“Not a question,” Rawley said, the simple statement carrying enough weight to make it clear this was settled.
Decker was at the counter with his back to the room, phone pressed to his ear, voice too low to catch. He was wearing the same jeans from the day before but a different shirt, the sleeves rolled to the elbows, his hair damp at the edges like he’d washed his face but hadn’t had time for a full shower.
He turned when I came in—just enough to meet my eyes, not enough to interrupt his call—and something in the look landed somewhere in my chest that I filed away for later, something quieter and more certain: the simple fact of a man who’d decided I was worth looking at directly.
He reached sideways without turning and poured a second mug, setting it on the counter near where I’d stopped. The gesture was so casual, so matter-of-fact, that it took me a second to register that he’d done it at all—had poured me coffee without asking, without making a show of it, just the simple acknowledgment that I belonged in this kitchen at this moment.
I wrapped both hands around the mug and stayed out of the way, watching the map on the table without being invited to it yet.
The men were moving too quickly, speaking too much shorthand for me to fully follow, but I could see the penciledlines marking the gravel road in from the highway, the equipment barn, the tree line along the river.
Rawley had added small X’s at certain points—the eastern corner of the main house, the gap between the barn and the fence line, the blind spot near the equipment shed where the ground sloped away toward the creek.
“They’re coming in from the east,” Burke said, tapping a spot on the map that wasn’t on the ranch at all—a stretch of open land beyond the property line. “Sterling won’t approach from the road. He’ll drop them on the back forty and have them walk in.”
Rawley nodded, adding another X at the eastern edge of the map.
The conversation continued above my head—names without context, references that landed with a grunt or a nod and nothing I could follow.
I stood with my coffee warming my hands and tried to make sense of what I was seeing: the ranch preparing for something it had handled before.
Decker hung up and set his phone on the counter, then reached past me for the coffee pot, his arm brushing mine with deliberate casualness. “They’re thirty minutes out,” he said, voice carrying enough that Rawley and Burke both looked up. “Coming in from the east, just like you said.”
Rawley nodded once, tight and definitive. “The bunkhouse is ready?”
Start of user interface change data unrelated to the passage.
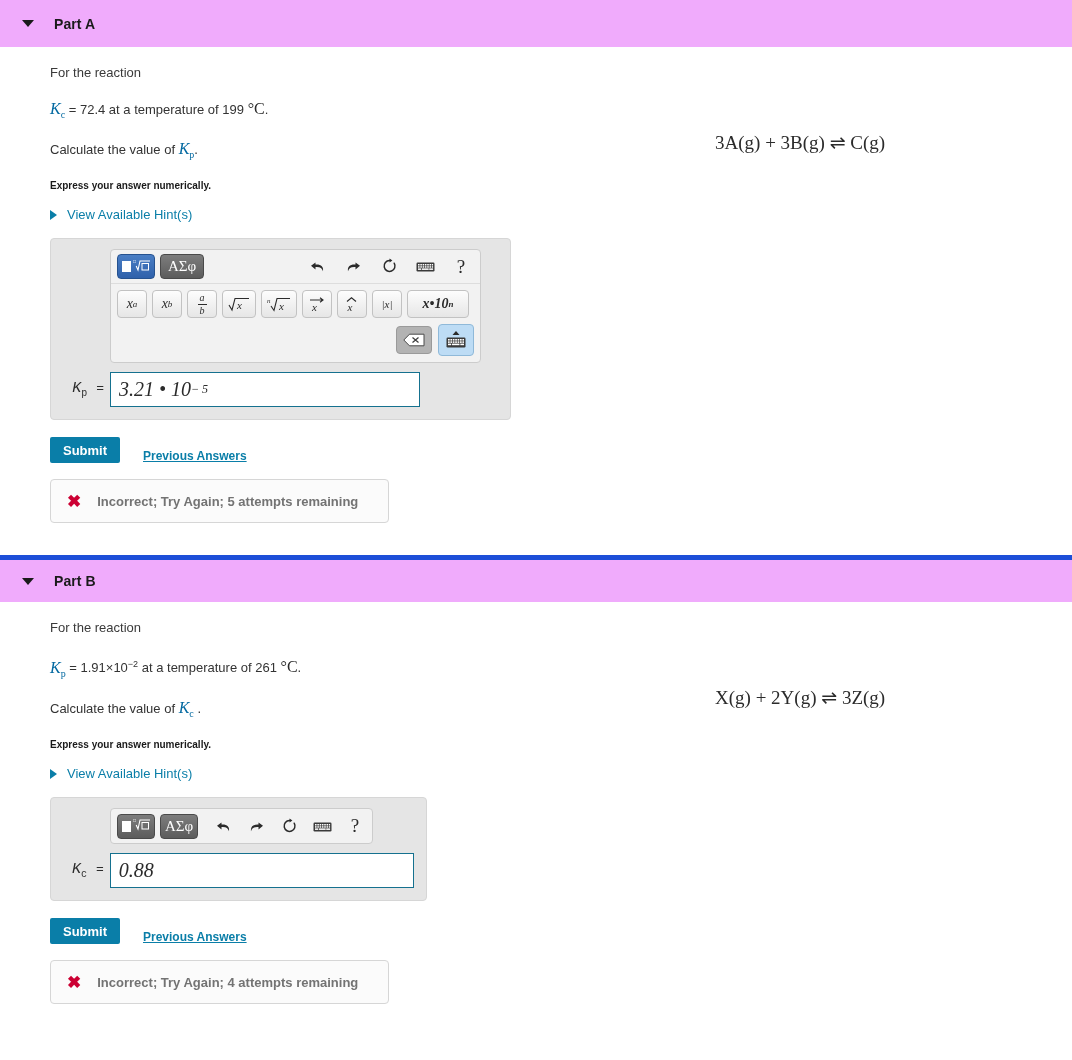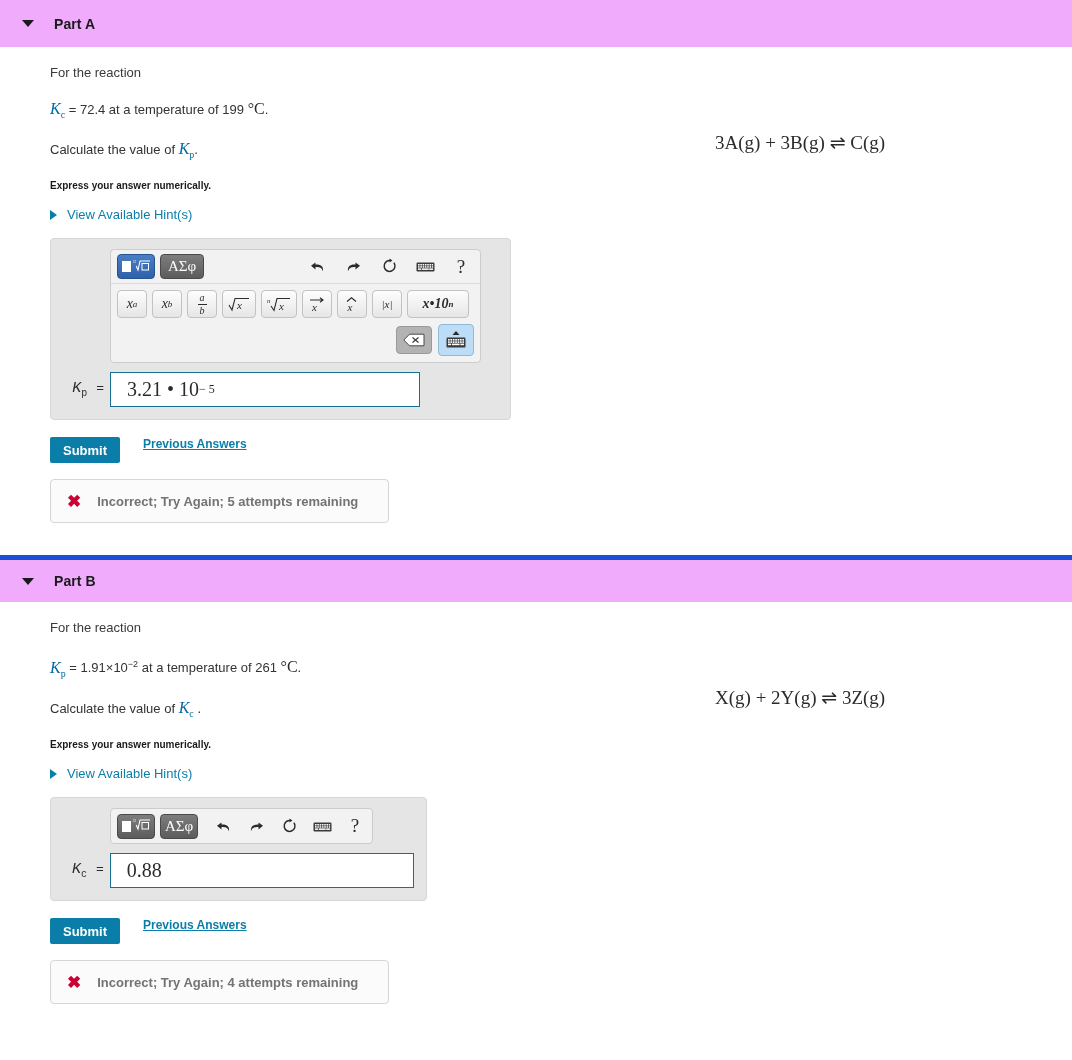--- a/index.html
+++ b/index.html
@@ -255,32 +255,33 @@
   }
   .answer-label i { font-style: italic; }
   .answer-label sub { font-size: 10px; font-style: normal; }
   .answer-box {
     border: 1px solid #15718f;
     background: #ffffff;
     box-sizing: border-box;
     height: 35px;
     display: flex;
     align-items: center;
-    padding-left: 16px;
+    padding-left: 8px;
     font-family: "Liberation Serif", serif;
     font-size: 20px;
     color: #2b2b2b;
     cursor: text;
+    font-style: italic;
   }
   .box-a { width: 310px; }
   .box-b { width: 306px; }
   .answer-box sup { font-size: 12px; vertical-align: super; }
 
   
-  .submit-row { display: flex; align-items: flex-start; margin-top: 17px; }
+  .submit-row { display: flex; align-items: flex-end; margin-top: 17px; }
   .submit-btn {
     background: #0a7ea8;
     color: #ffffff;
     font-size: 13px;
     font-weight: bold;
     border: none;
     border-radius: 2px;
     height: 26px;
     width: 70px;
     display: flex;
“Done and done,” Burke said, pushing back from the table with the eagerness of a man who’d found exactly what he was looking for. “Seven bunks, separate building, no access to the main house without escort. And I’m on airstrip pickup, just like the man ordered.” The last part came with a two-finger salute tossed in Rawley’s direction.
Rawley rolled his eyes hard enough to be visible from across the room, then turned to me with the directness that still caughtme off guard. “You good?” he asked, the question simple but carrying more weight than its two words should have been able to.
I nodded, not trusting my voice, and felt my shoulders drop a fraction, some of the tension going out of them without my permission.
“Good,” Rawley said, accepting what I’d offered, then turned back to the map without elaboration.
The moment passed—no performance, no reassurance, just the plain acknowledgment that I was part of this now, that whatever happened next would include me in its calculations.
I settled at the edge of the counter with my coffee, watching the men work through the problem—not as outsiders looking in, but as someone whose situation was being handled by people who had the tools for it.
Breakfast was still on the stove—eggs keeping warm in a pan, toast stacked on a plate, the evidence of a meal that had been made and then set aside when more pressing matters arose.
I stayed where I was, coffee warming my hands, and tried to believe that whatever came next, I would not face it alone.
I set my plate down and looked at the men, who had all gone quiet at the table, their attention fixed on the eastern windows.
“They’re here,” Burke said, pushing back from the table with the eagerness of a man who’d found exactly what he was looking for. “Right on schedule.”
Decker nodded once, tight and definitive, then turned to me with a look I couldn’t quite read. “You might want to watch from the porch,” he said, voice neutral. “It’s not something you see every day.”
I followed him to the door, coffee still in hand, and stepped out onto the porch as the sound overhead changed—not louder exactly, but more present, like something that had been distant was now directly above us.
The morning had warmed slightly, the thin line of clouds to the east breaking up to reveal patches of blue. I tipped my head back, scanning the sky, and then I saw them—seven dark shapes punching through the cloud ceiling in tight formation, each one exactly the same distance from the next.
For a second, they were just silhouettes against the lighter blue, too distant to make out details. Then the first chute deployed—a quick snap of white that caught the light—and the rest followed in sequence, each one opening a beat after the last.
It looked rehearsed—the meticulous precision of men who’d done this so many times they no longer needed to think about it. They descended in perfect formation, adjusting their course with small movements of arms and legs, steering toward the open meadow on the far side of the equipment barn.
They landed one after another—feet together, knees bending to absorb the impact, each man rolling smoothly to his feet as his chute collapsed behind him.
The whole thing took less than thirty seconds—seven men dropping from the sky and then standing in a loose semicircle in the meadow, already gathering their parachutes with quick, efficient movements.